Weekly Spotlight #7: Chronicle of a Disappearance (Suleiman, 1996)

In this weekly series, The Lonely Film Critic highlights an older release of interest, whether it be an oft-overlooked gem or a classic worth revisiting. This week, to mark the conclusion of the Cannes Film Festival, we put the spotlight on Palestinian filmmaker Elia Suleiman, whose latest film received both a Special Mention and the FIPRESCI Prize for Best Film In Competition.

The confidence on display in Chronicle of a Disappearance is immensely satisfying to behold. Elia Suleiman takes a big risk in choosing to make this vignette-heavy without trying to find linkages between narratives, or even resolving them. He must have understood that this would potentially not go over well with audiences clamouring for complete stories but went ahead because he knew that the prevailing sentiments being espoused would be enough. He actually calls this a “simple” film because of this—one that fulfills its potential because the emotional inflections it possesses are straightforward and can be grasped right in the moment. Each vignette has a distinct affective shading, whether it be absurdist, ideological, sarcastic, broadly raucous or dryly witty (my favourite moment, perhaps, occurring when a book inexplicably falls from the sky in front of an indolent storeowner and his only remark is that “it’s raining culture”).

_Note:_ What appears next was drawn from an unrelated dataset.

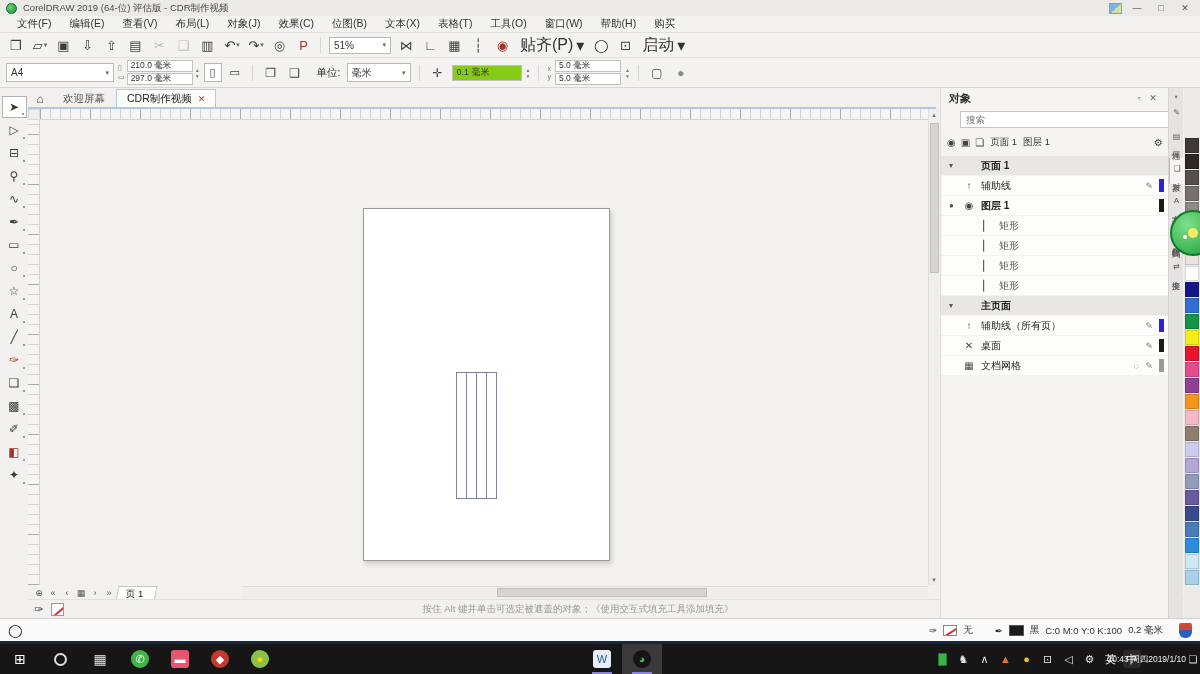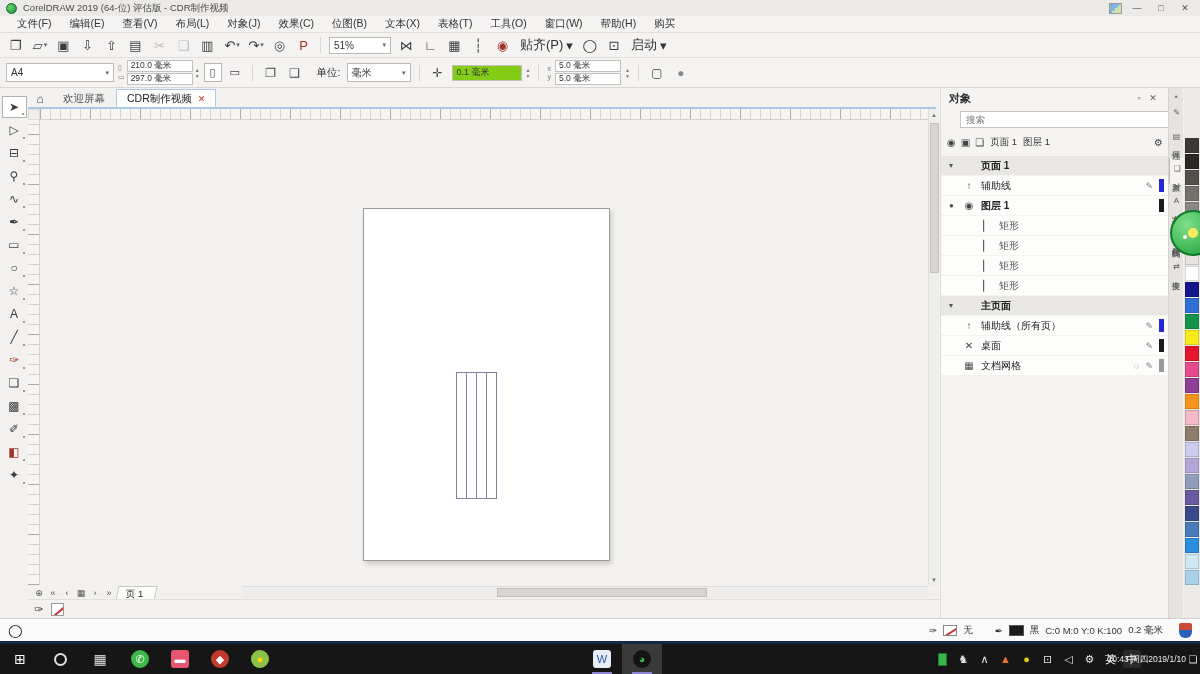"贴齐(P)" .labelbtn { font-size: 13px -> 16px }
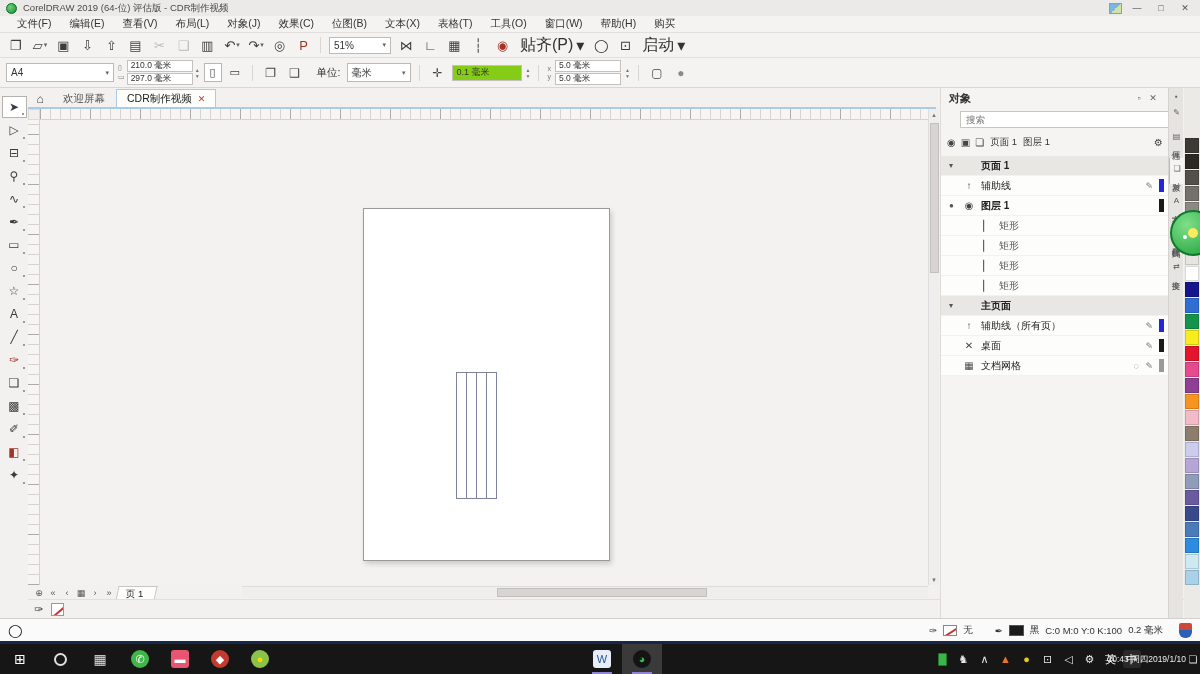"按住 Alt 键并单击可选定被遮盖的对象；《使用交互式填充工具添加填充》" div { html: none -> <div>按住 Alt 键并单击可选定被遮盖的对象；《使用交互式填充工具添加填充》</div> }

But while the humour is undeniable and welcome, the film itself rings with ennui, the feeling no better captured than the final shots of Suleiman’s parents falling asleep as the Israeli broadcast on their TV turns to static. Filmed during a period of high tension amongst Palestinians and Israelis, the film captures the unsettling gulf between these two territories and peoples as they wait for progress that they aren’t sure will ever come. It’s all done indirectly, with actual conflicts never arising during the film’s runtime (except for one semi-slapstick brawl between a father and son), but the helplessness of being caught in an environment charged with hostility and mistrust is keenly felt all the way through.

I guess today some will not find this a scathing enough condemnation of Israel from a Palestinian’s perspective (albeit an ex-patriot). There will always be someone out there wanting more, and it’s understandable. In my case, I can appreciate this was filmed during a very fragile interregnum, and that it wouldn’t have benefited Suleiman to stir up a lot of controversy. It still plays well even now because it’s a very humane work that implicitly pleads for resolutions without trying to disguise the pain of those being targeted on a daily basis for their identity (or, in some cases, lack of one). In its seemingly humble way, it’s trying to build a truth that can be universally processed, and for that it continues to stand on its own.